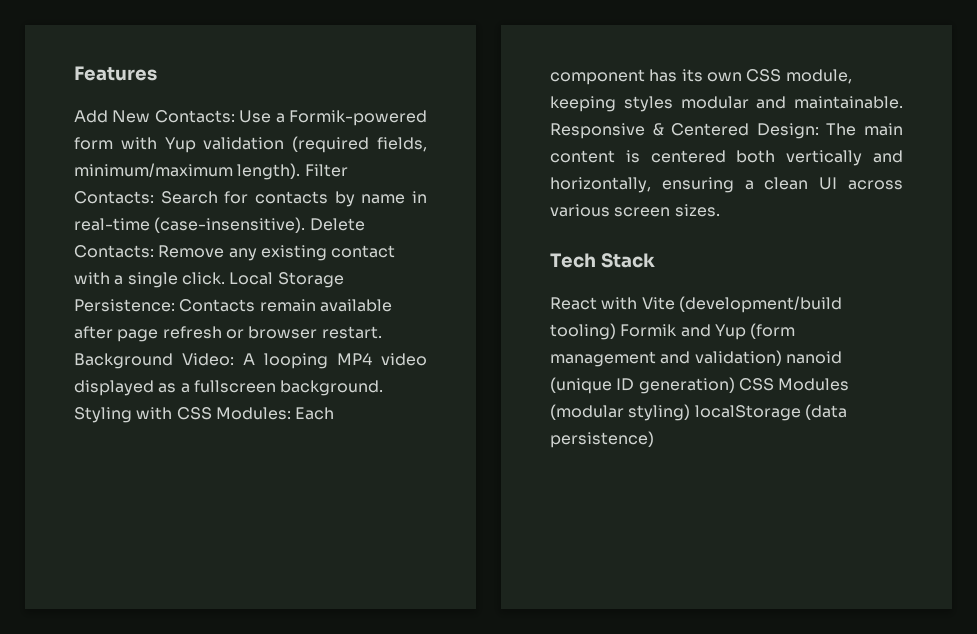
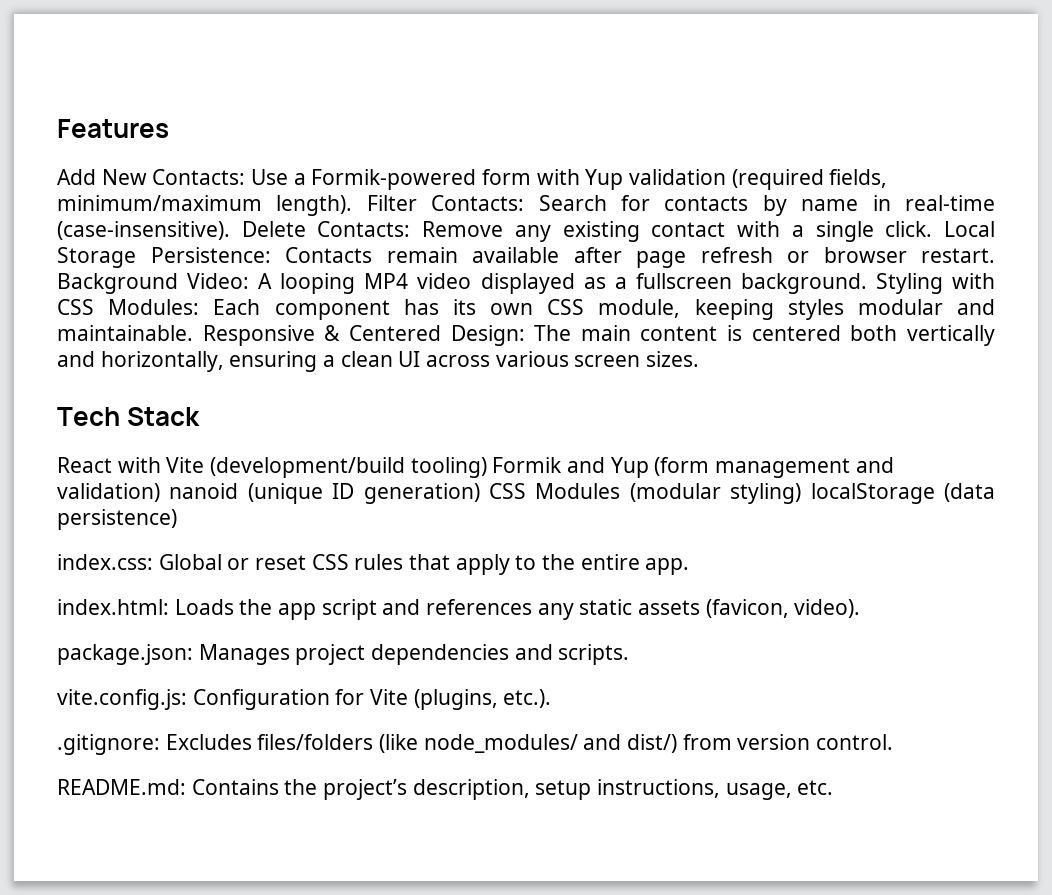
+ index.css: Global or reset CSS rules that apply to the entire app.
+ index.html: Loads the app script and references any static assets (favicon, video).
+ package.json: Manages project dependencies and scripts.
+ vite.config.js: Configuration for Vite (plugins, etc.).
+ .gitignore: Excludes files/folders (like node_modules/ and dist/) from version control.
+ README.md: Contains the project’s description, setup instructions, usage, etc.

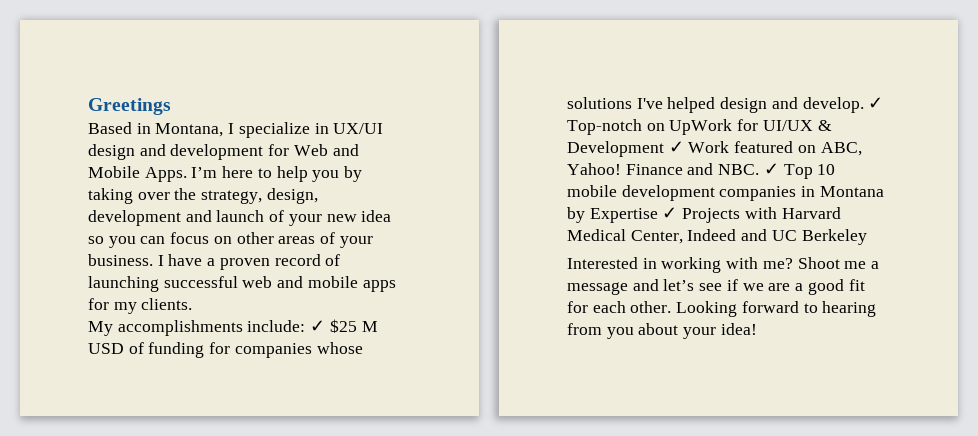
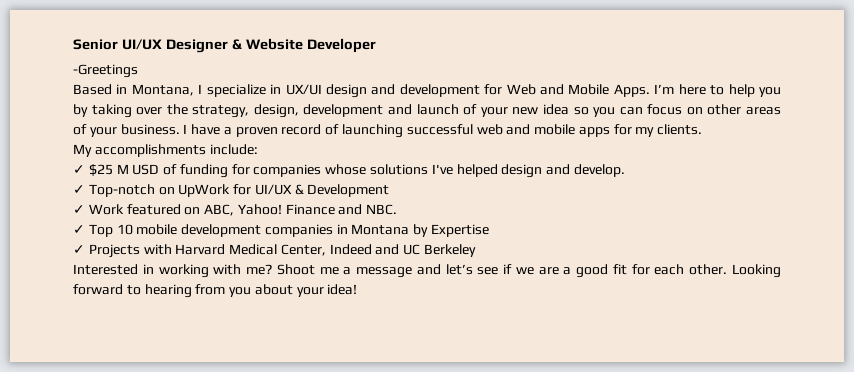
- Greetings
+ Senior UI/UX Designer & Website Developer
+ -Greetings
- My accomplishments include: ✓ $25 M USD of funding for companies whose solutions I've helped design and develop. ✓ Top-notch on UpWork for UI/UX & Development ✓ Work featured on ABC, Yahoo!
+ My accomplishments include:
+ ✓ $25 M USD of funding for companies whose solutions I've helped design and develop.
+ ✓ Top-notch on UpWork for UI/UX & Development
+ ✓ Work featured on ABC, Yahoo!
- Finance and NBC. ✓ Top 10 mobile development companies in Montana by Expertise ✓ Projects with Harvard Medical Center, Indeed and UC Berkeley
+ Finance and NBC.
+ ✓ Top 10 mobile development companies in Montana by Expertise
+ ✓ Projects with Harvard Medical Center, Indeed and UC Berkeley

[Your objective]: Output each line of the records exactly. Any picture is skipped.

[Reply]:
+ index.css: Global or reset CSS rules that apply to the entire app.
+ index.html: Loads the app script and references any static assets (favicon, video).
+ package.json: Manages project dependencies and scripts.
+ vite.config.js: Configuration for Vite (plugins, etc.).
+ .gitignore: Excludes files/folders (like node_modules/ and dist/) from version control.
+ README.md: Contains the project’s description, setup instructions, usage, etc.

- Greetings
+ Senior UI/UX Designer & Website Developer
+ -Greetings
- My accomplishments include: ✓ $25 M USD of funding for companies whose solutions I've helped design and develop. ✓ Top-notch on UpWork for UI/UX & Development ✓ Work featured on ABC, Yahoo!
+ My accomplishments include:
+ ✓ $25 M USD of funding for companies whose solutions I've helped design and develop.
+ ✓ Top-notch on UpWork for UI/UX & Development
+ ✓ Work featured on ABC, Yahoo!
- Finance and NBC. ✓ Top 10 mobile development companies in Montana by Expertise ✓ Projects with Harvard Medical Center, Indeed and UC Berkeley
+ Finance and NBC.
+ ✓ Top 10 mobile development companies in Montana by Expertise
+ ✓ Projects with Harvard Medical Center, Indeed and UC Berkeley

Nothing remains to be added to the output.